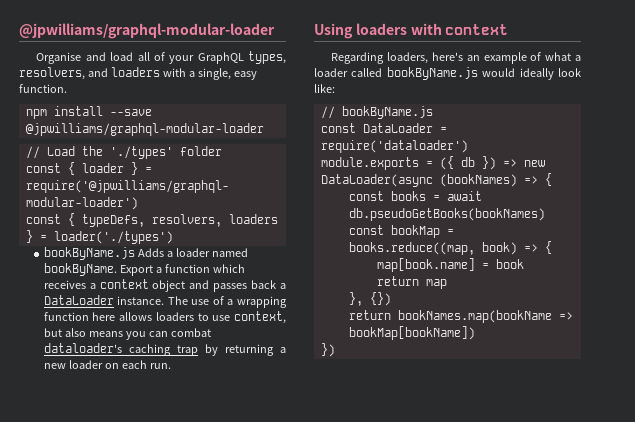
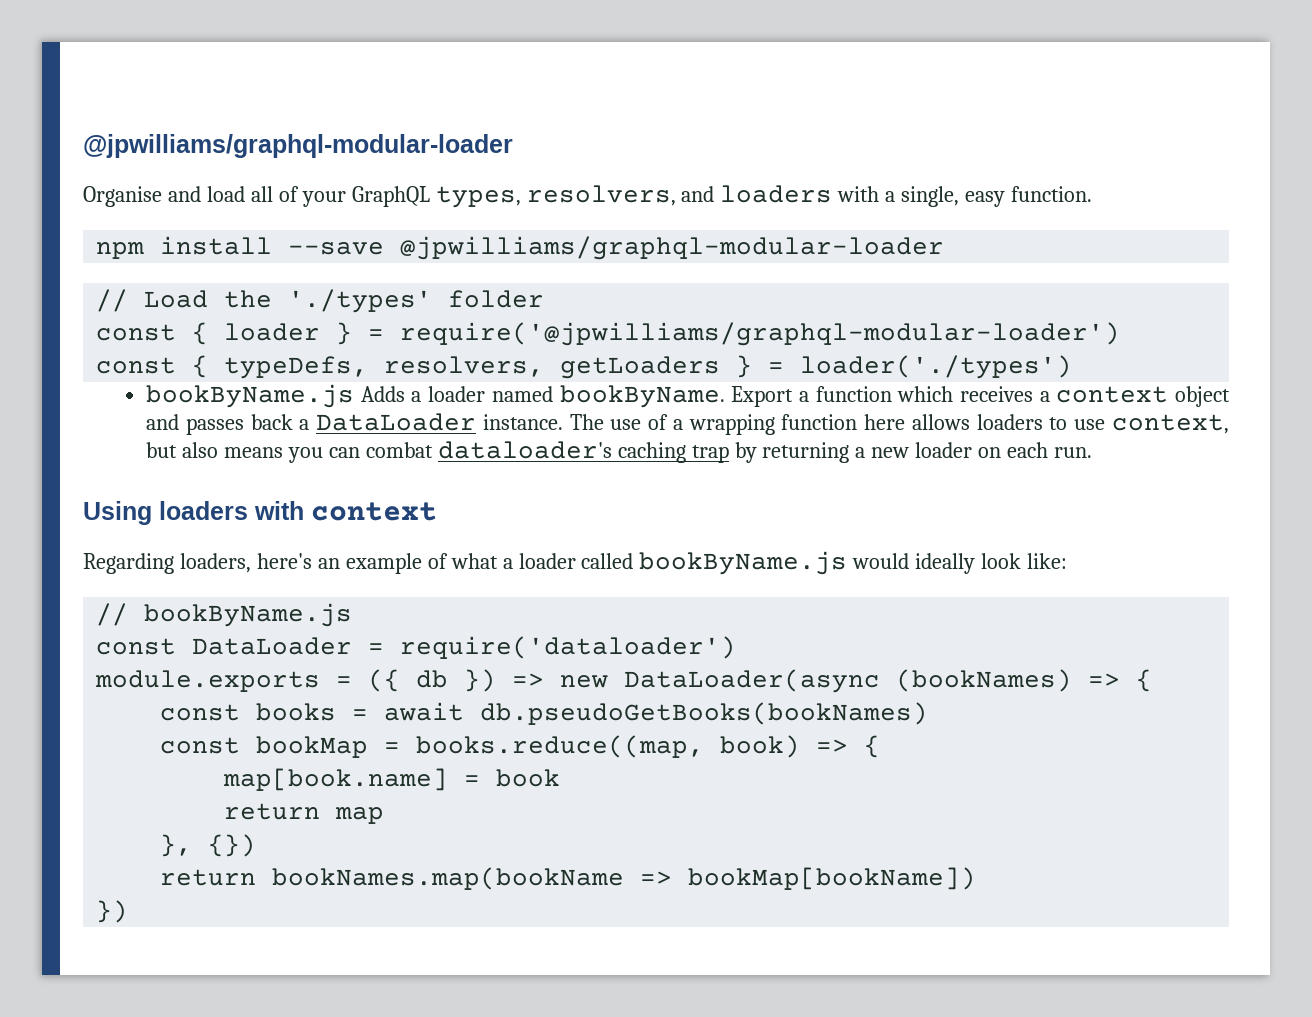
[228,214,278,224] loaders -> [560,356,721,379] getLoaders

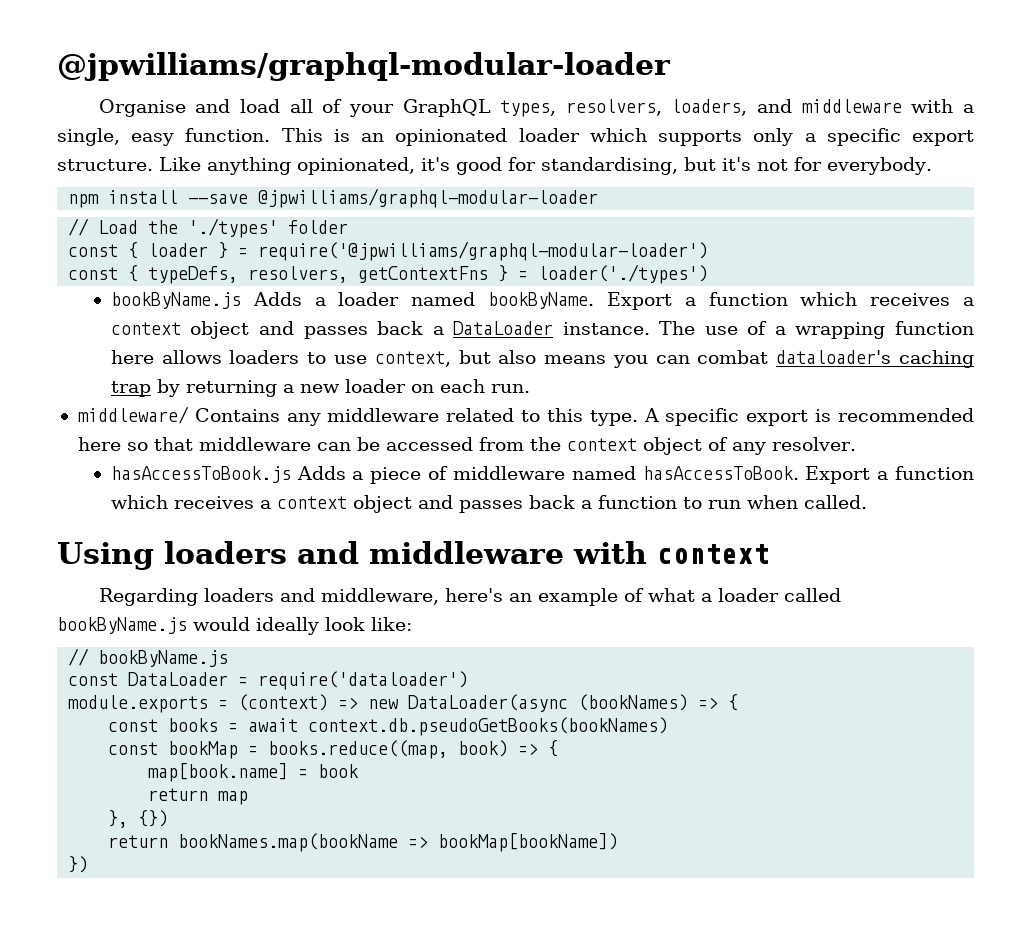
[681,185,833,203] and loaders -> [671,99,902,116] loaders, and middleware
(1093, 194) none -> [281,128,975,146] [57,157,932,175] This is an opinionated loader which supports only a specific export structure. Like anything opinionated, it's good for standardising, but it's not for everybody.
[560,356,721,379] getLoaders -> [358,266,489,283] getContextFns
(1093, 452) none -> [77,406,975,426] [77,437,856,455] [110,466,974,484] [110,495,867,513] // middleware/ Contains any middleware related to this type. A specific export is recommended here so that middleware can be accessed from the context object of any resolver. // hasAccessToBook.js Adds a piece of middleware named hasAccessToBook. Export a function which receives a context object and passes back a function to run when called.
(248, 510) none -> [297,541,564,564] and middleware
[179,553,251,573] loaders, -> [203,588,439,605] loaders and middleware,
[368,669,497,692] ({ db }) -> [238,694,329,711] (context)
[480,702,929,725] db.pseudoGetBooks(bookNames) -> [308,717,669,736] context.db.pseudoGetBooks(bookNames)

==

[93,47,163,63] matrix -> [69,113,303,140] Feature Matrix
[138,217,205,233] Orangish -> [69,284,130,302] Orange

--

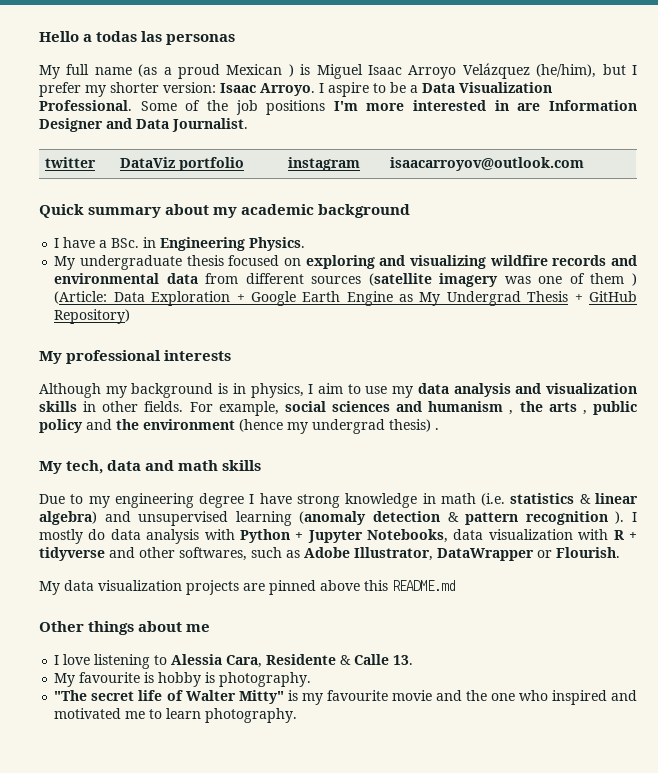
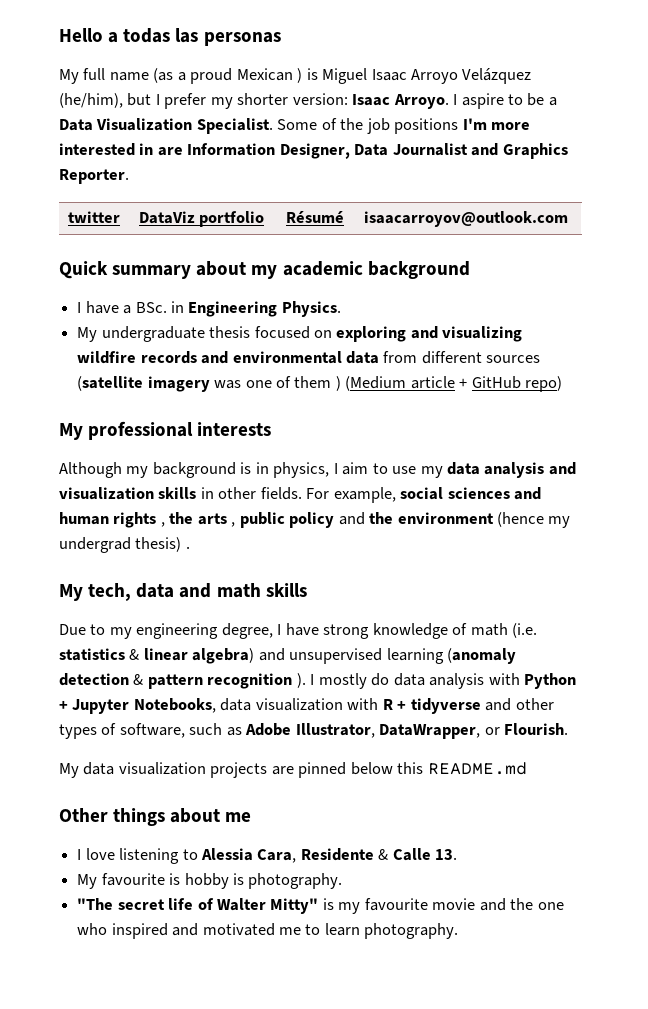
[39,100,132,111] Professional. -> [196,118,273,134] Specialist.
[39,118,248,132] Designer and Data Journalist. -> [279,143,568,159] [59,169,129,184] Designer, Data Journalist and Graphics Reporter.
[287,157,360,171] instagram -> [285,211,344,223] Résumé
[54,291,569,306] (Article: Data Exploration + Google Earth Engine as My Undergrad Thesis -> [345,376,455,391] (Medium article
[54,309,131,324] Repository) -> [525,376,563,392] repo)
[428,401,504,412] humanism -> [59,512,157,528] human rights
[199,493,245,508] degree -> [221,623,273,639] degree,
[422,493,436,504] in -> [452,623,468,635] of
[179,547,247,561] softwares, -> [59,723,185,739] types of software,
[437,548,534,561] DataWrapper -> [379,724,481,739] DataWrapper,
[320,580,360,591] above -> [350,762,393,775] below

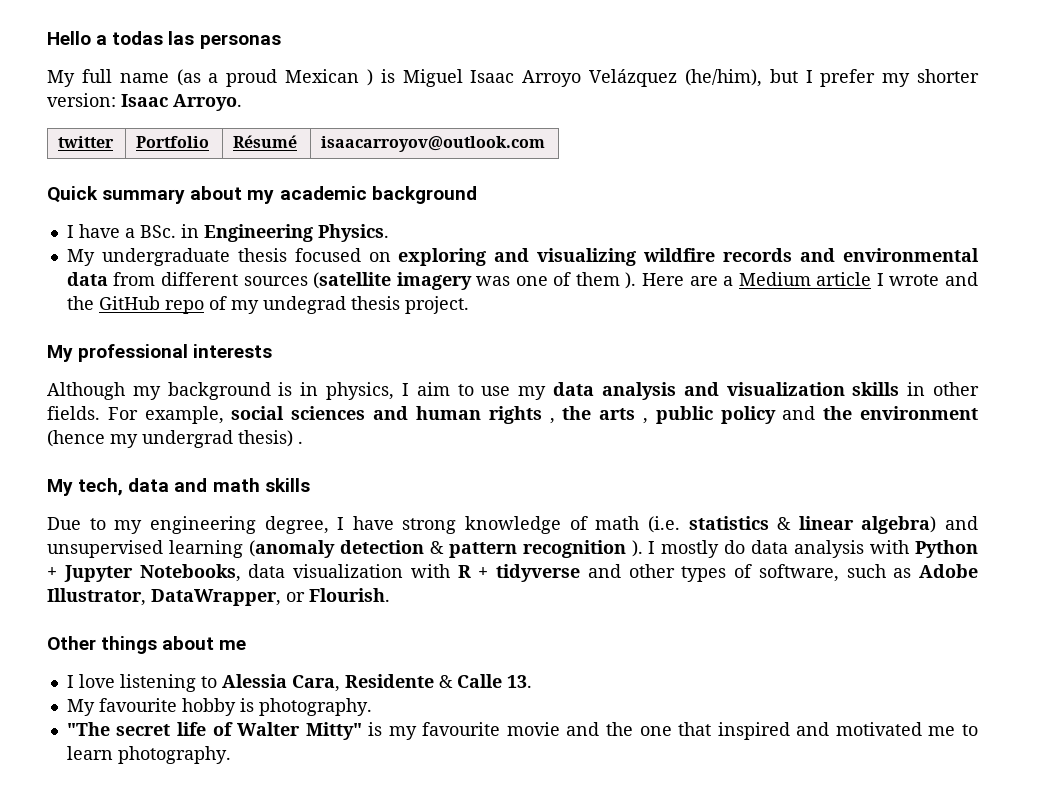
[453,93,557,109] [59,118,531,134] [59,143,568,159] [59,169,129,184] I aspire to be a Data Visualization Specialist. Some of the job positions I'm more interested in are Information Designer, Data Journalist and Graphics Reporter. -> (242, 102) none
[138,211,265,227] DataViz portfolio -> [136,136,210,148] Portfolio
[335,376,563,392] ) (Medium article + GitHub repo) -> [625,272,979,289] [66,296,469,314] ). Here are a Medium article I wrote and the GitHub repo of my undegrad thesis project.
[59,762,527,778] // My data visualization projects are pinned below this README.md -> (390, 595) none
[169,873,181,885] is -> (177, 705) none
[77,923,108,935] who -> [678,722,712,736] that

EXERCISE PROMPT. Repeat, character for character, the lines of the material above from the line with "[93,47,163,63] matrix ->" through the line with "[138,217,205,233] Orangish ->".

YOUR SOLUTION.
[93,47,163,63] matrix -> [69,113,303,140] Feature Matrix
[138,217,205,233] Orangish -> [69,284,130,302] Orange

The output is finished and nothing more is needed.